For years, Grafe and his team have been able to keep drilling out of the Arctic Refuge by using existing environmental laws like the National Environmental Policy Act (NEPA) and the Endangered Species Act (ESA) as shields. NEPA, a 50-year-old law requiring careful environmental review and public input for projects, acted as a filibuster of sorts, while the ESA prevented anything that might harm endangered species, such as polar bears.
But, in July 2020, the White House Council on Environmental Quality finalized a sweeping rule to “eviscerate core components” of NEPA. The overhaul slashed requirements to study a project’s indirect and cumulative effects, effectively ignoring its climate footprint. Public comment periods were tightened and bureaucrats gained leeway to exempt pipelines, drilling leases and other projects from thorough review. This NEPA rollback, coming after years of industry griping about “unclear” environmental laws slowing development, handed oil companies the fast-track they’d long wanted.

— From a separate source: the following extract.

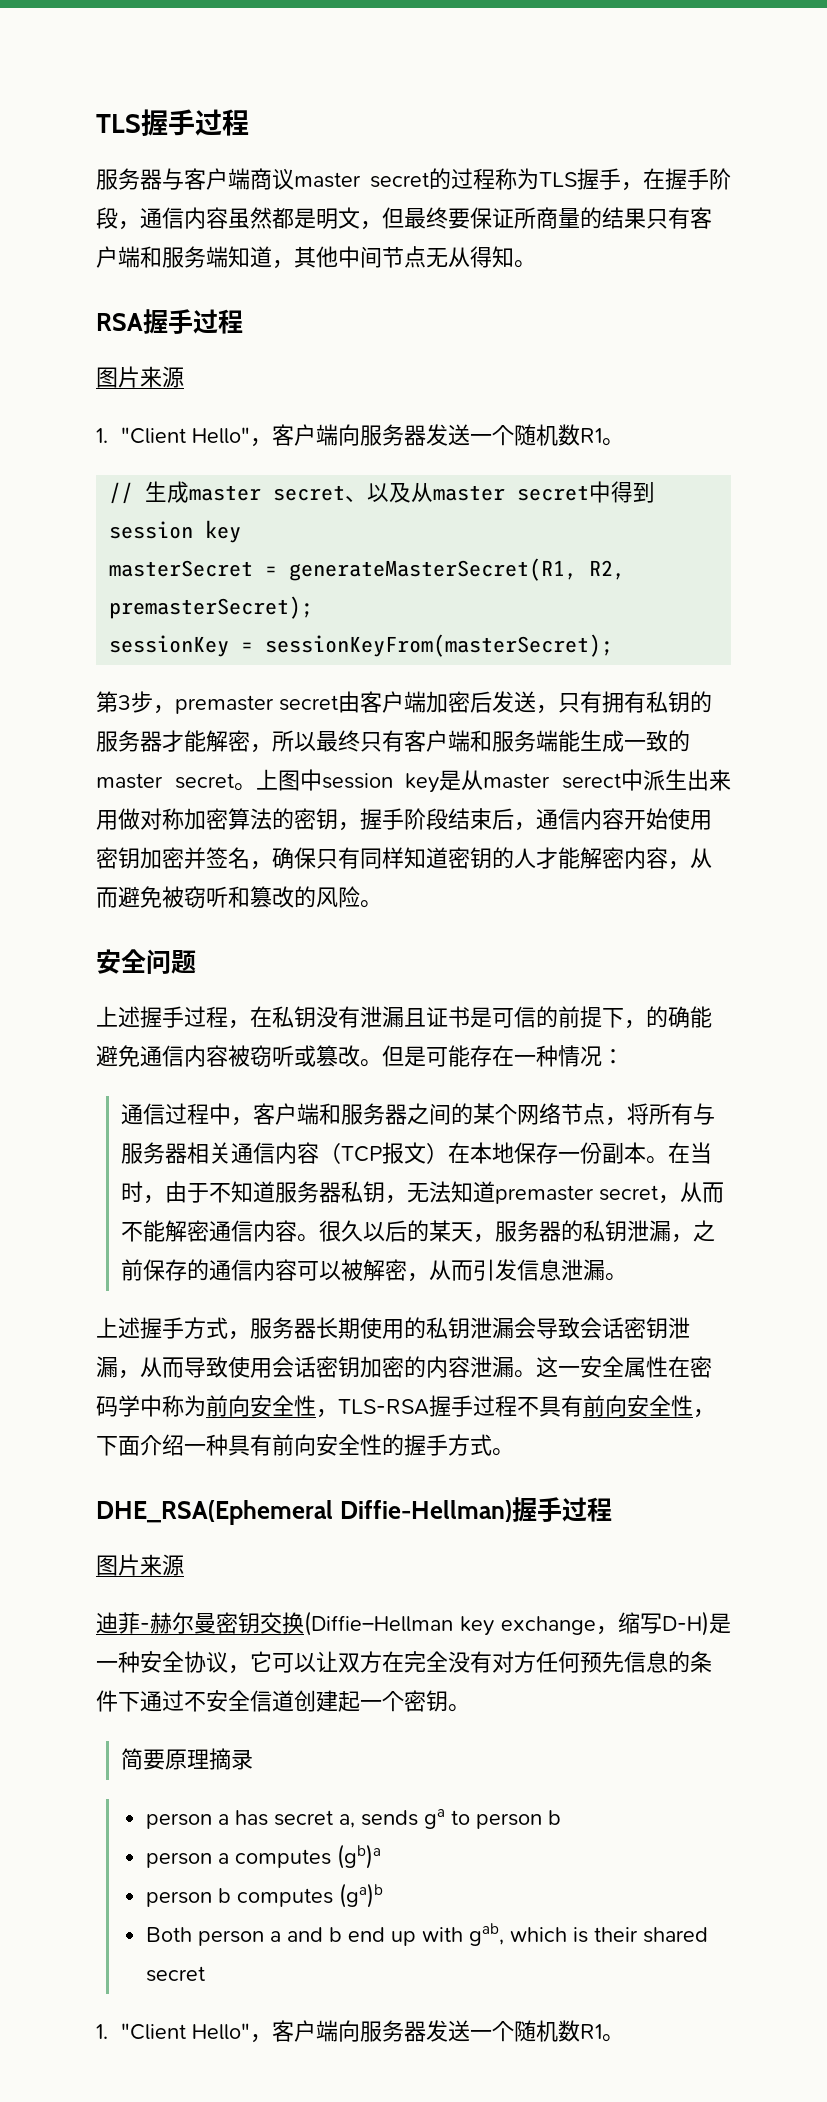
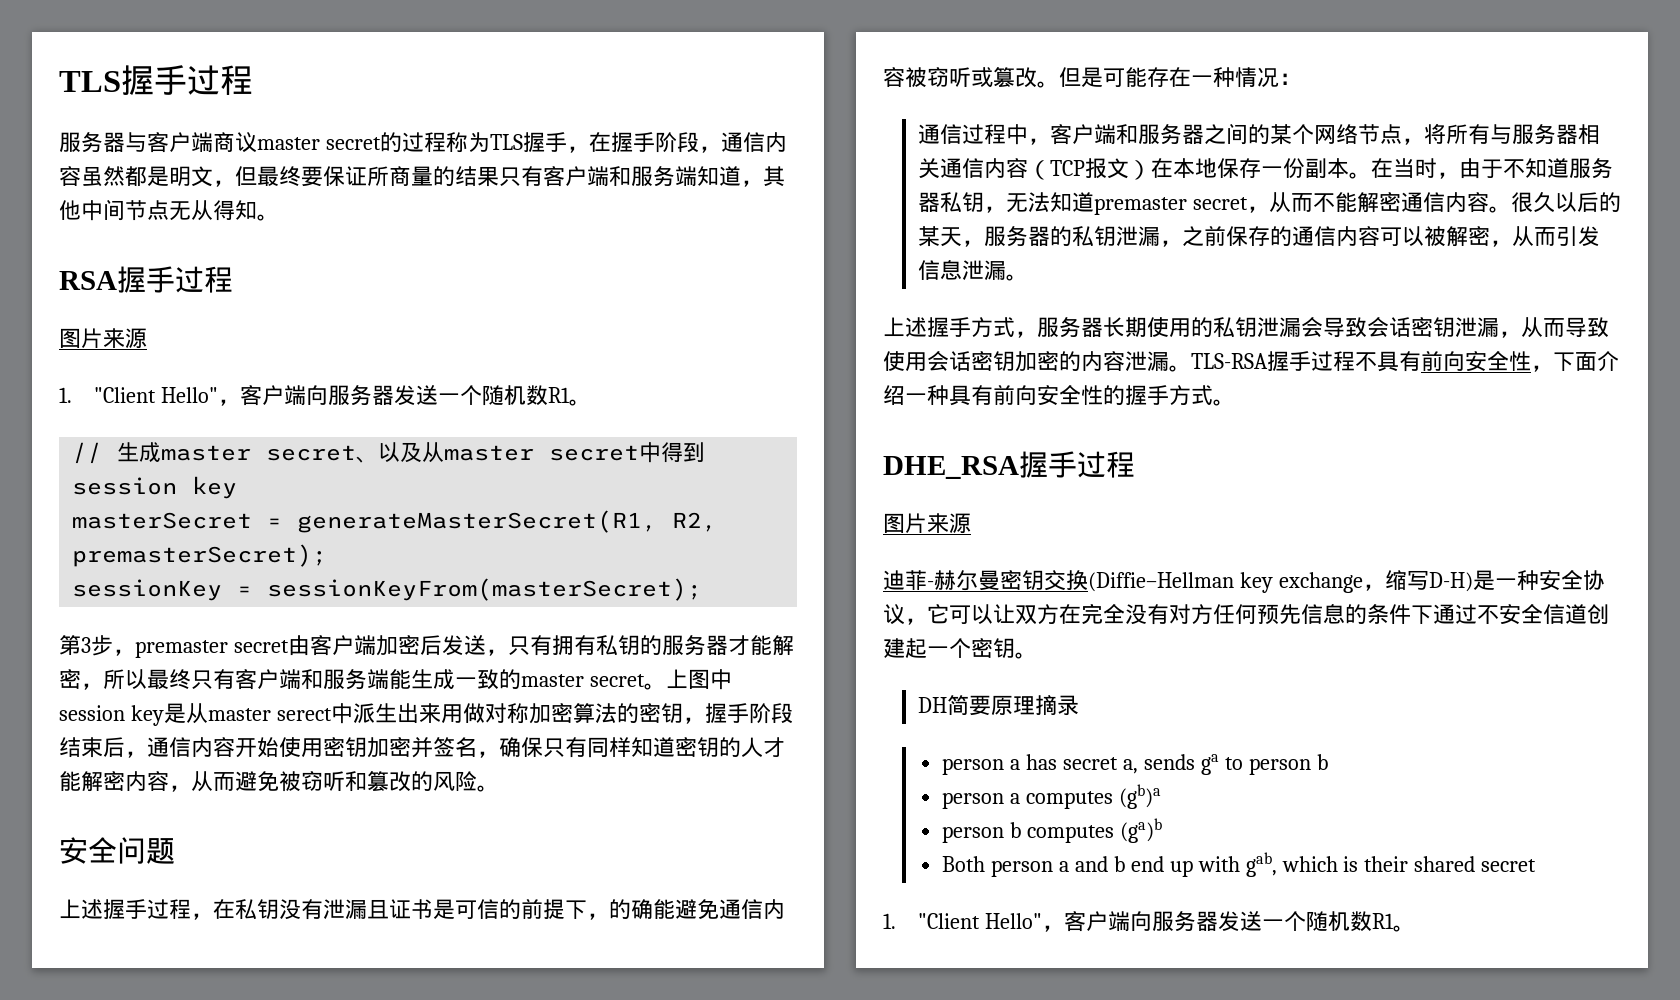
[536,1356,712,1378] [96,1395,338,1418] 这一安全属性在密码学中称为前向安全性， -> (1191, 368) none
[96,1500,512,1525] DHE_RSA(Ephemeral Diffie-Hellman) -> [883,456,1019,479] DHE_RSA
(470, 1708) none -> [917,697,947,713] DH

“They’ll do whatever they can to try to shortcut them. And we’ll sue them.”
- Erik Grafe
In 2019, then-Interior Secretary (and former oil lobbyist) David Bernhardt pushed through sweeping rollbacks to ESA rules. No longer would regulators automatically protect newly listed threatened species from harm, and they could even disregard climate change impacts on habitat.
Suddenly the battle wasn’t just over leases or permits, it was over the legal foundations themselves. Instead of only suing to block a particular oil lease or road through tundra, he and his team now had to pivot to defending NEPA and the ESA, the very laws that had empowered them to challenge Arctic drilling. Soon, Earthjustice and a coalition of community and conservation groups filed suit to halt the NEPA rollbacks. But in May 2025, the Supreme Court issued a decision in Seven County Infrastructure Coalition v. Eagle County that limited the scope of environmental effects agencies must consider under NEPA.
In April 2025, the Fish and Wildlife Service and the National Marine Fisheries Service sought to rescind the definition of “harm” to exclude habitat modification, a move that could significantly weaken the ESA’s ability to protect species from habitat loss. Trump’s ‘Big Beautiful Bill’ made life for oil developers even easier, further weakening both NEPA and the ESA.
“But they’re still there and we have to defend them from further attacks by Congress and further short-cutting by the administration,” says Grafe. “They’ll do whatever they can to try to shortcut them. And we’ll sue them.”
Back in Grafe’s Anchorage office, a tailored suit hangs from a hook on his door. “It’s only there in case I need to go to court on short notice,” he says. Grafe expects that, in the coming months and years, the suit will get a lot more use.